■ **TASK STATEMENT**
Every line of the data below that holds the string "about" needs to be reported.

━━━━

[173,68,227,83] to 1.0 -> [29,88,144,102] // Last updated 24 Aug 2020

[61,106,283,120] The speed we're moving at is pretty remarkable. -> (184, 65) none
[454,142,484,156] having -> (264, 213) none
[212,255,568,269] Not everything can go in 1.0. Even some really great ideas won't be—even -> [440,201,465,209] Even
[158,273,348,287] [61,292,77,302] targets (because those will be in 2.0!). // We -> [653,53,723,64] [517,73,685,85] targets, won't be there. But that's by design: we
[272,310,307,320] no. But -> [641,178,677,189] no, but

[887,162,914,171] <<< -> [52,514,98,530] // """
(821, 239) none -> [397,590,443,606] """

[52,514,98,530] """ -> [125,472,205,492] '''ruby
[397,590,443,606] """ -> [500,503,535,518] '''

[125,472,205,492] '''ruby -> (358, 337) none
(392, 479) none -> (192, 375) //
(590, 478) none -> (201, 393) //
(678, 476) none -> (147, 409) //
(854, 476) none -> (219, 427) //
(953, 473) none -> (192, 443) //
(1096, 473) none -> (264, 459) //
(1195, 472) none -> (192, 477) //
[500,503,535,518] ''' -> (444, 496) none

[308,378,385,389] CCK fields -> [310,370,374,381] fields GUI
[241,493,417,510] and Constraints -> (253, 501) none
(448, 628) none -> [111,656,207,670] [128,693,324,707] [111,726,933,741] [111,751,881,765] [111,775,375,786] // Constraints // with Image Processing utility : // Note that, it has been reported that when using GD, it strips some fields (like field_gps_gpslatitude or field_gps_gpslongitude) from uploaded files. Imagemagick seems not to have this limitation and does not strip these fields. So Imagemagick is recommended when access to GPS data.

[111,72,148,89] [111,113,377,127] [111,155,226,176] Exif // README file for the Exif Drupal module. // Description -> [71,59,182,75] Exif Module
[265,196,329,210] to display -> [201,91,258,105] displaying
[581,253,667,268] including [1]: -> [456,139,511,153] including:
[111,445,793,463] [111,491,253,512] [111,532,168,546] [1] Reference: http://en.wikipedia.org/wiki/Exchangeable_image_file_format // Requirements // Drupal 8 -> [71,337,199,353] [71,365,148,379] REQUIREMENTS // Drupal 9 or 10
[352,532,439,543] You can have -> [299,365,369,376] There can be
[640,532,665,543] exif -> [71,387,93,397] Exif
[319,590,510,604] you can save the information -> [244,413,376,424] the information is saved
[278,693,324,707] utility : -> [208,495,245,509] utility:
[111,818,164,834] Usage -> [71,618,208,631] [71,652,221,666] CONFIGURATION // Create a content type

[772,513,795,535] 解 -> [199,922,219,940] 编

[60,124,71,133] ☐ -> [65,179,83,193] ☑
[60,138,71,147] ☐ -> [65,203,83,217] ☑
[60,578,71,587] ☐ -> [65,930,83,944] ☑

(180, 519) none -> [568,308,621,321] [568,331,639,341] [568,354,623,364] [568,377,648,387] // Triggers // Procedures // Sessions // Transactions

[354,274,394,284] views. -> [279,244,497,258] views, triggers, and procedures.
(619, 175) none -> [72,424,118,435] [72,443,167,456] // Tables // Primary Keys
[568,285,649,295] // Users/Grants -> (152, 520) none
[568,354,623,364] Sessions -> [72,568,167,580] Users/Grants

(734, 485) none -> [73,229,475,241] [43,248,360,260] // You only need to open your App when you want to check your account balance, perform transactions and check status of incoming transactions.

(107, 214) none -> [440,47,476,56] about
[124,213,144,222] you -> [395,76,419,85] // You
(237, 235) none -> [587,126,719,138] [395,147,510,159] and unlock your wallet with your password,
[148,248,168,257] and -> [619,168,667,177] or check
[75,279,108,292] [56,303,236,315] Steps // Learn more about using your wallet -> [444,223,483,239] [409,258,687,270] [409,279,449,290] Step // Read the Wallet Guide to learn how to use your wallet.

━━━━

■ **WRITTEN SOLUTION**
(107, 214) none -> [440,47,476,56] about
[75,279,108,292] [56,303,236,315] Steps // Learn more about using your wallet -> [444,223,483,239] [409,258,687,270] [409,279,449,290] Step // Read the Wallet Guide to learn how to use your wallet.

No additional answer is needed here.